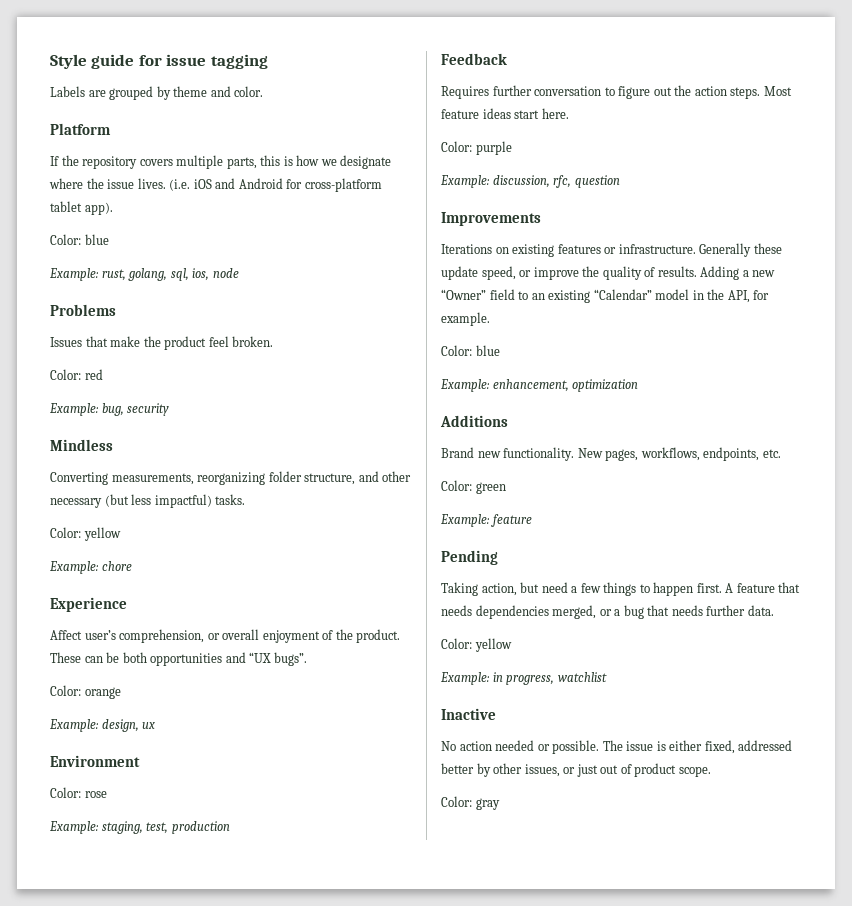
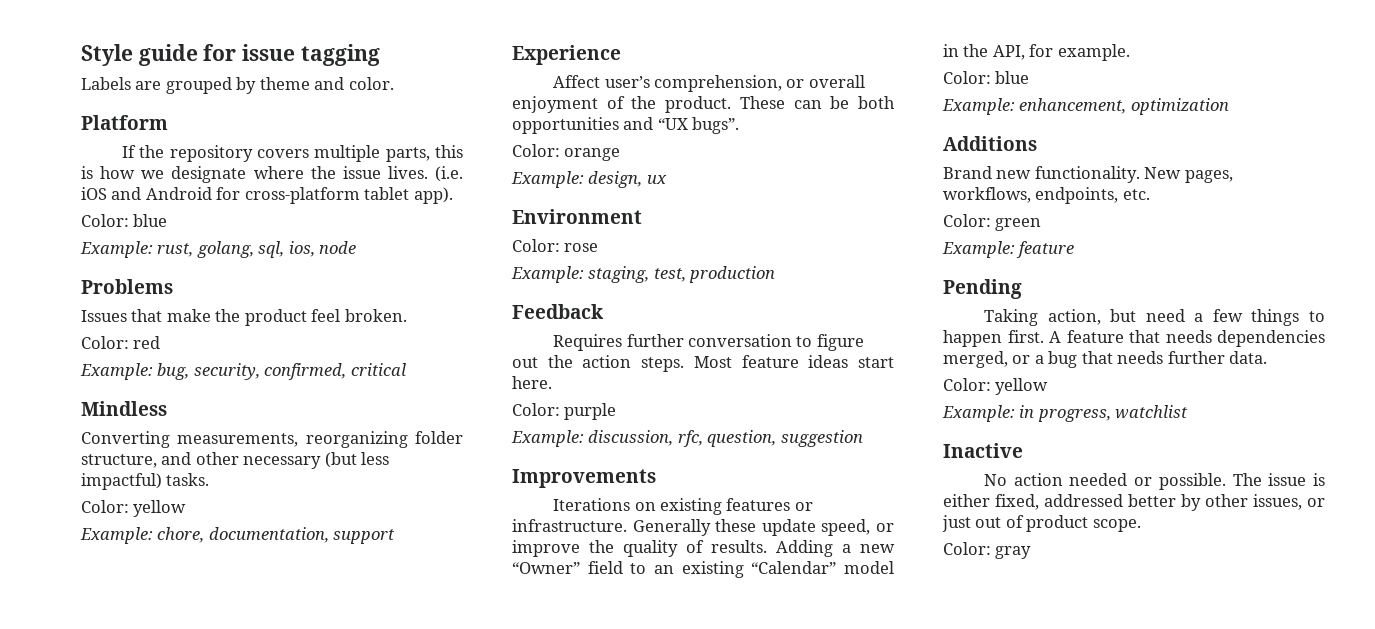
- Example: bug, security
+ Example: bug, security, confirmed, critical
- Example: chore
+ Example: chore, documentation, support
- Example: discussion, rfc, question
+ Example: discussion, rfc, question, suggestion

§ **Exercise aim**
Hand back all the entries exactly, leaving out the pictures.

§ **Answer box**
- Example: bug, security
+ Example: bug, security, confirmed, critical
- Example: chore
+ Example: chore, documentation, support
- Example: discussion, rfc, question
+ Example: discussion, rfc, question, suggestion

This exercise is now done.